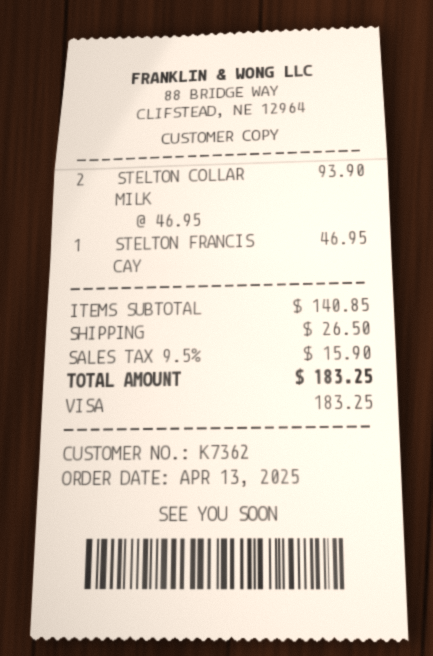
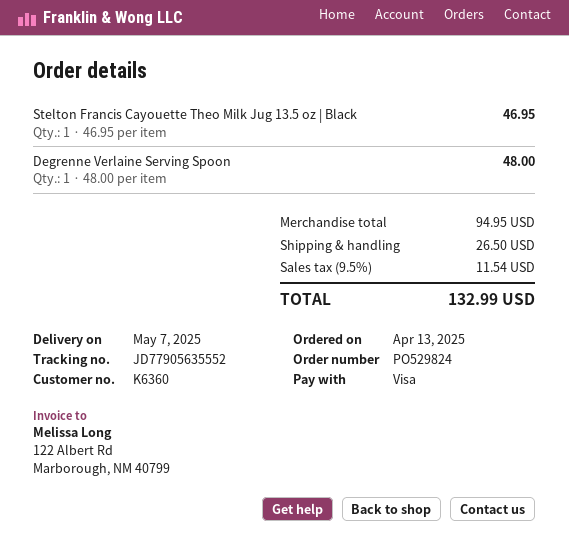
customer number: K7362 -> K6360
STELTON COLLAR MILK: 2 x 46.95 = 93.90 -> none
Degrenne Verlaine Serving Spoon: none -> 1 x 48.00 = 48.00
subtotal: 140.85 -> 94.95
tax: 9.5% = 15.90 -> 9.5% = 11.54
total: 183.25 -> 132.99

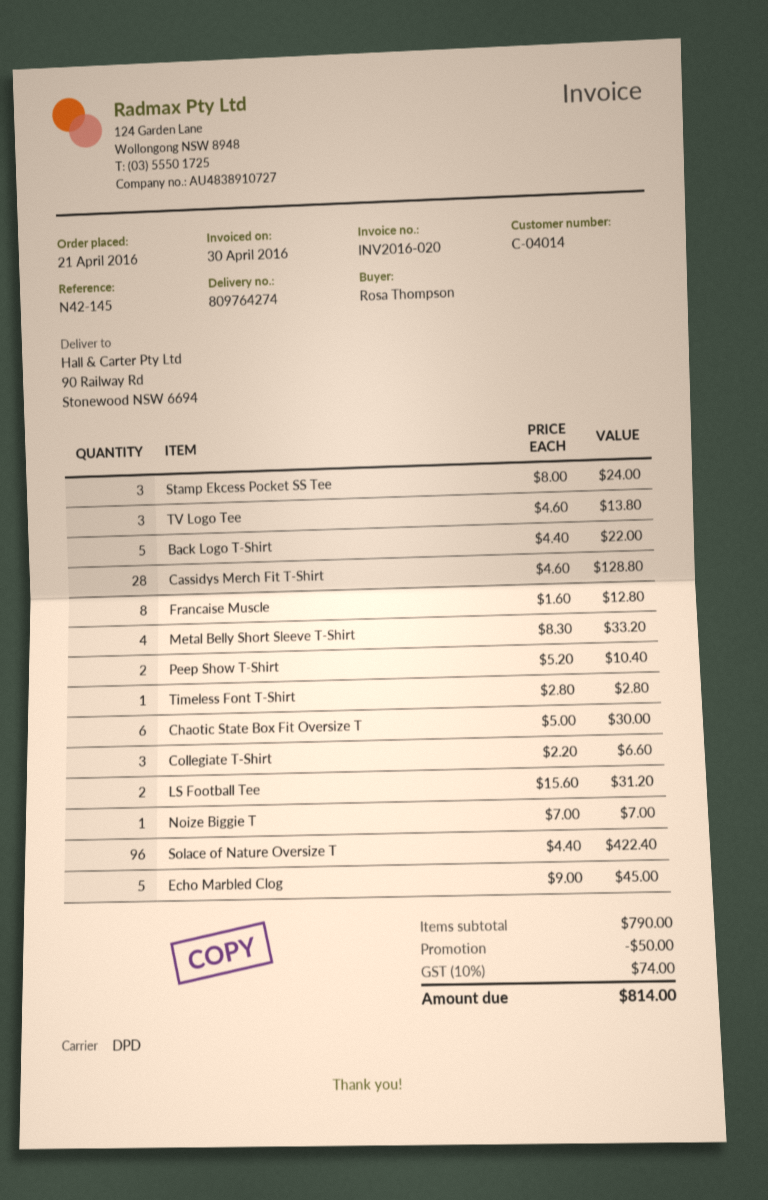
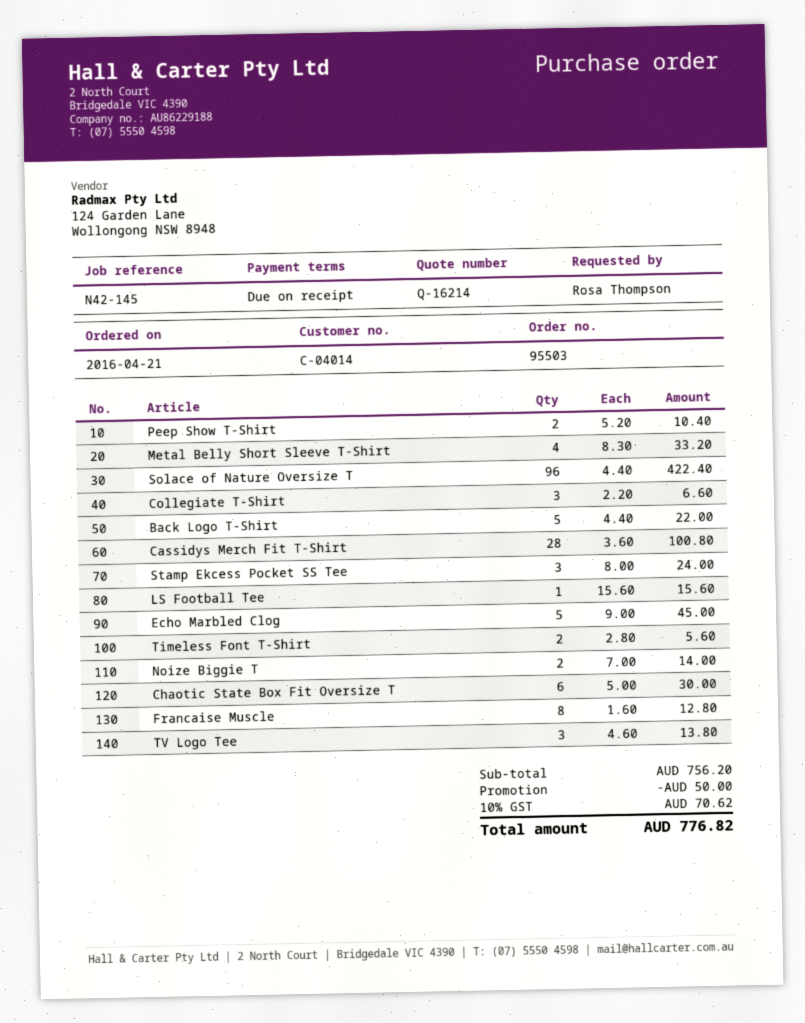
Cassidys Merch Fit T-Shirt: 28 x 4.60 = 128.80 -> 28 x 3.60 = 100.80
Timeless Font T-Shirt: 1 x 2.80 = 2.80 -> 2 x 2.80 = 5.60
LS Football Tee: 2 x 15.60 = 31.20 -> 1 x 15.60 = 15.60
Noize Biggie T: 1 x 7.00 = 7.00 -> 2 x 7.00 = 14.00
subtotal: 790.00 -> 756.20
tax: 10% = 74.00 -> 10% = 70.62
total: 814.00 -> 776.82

-------

Task item:
Every line of the listing that holds "none" should be found and copied.

Exercise result:
STELTON COLLAR MILK: 2 x 46.95 = 93.90 -> none
Degrenne Verlaine Serving Spoon: none -> 1 x 48.00 = 48.00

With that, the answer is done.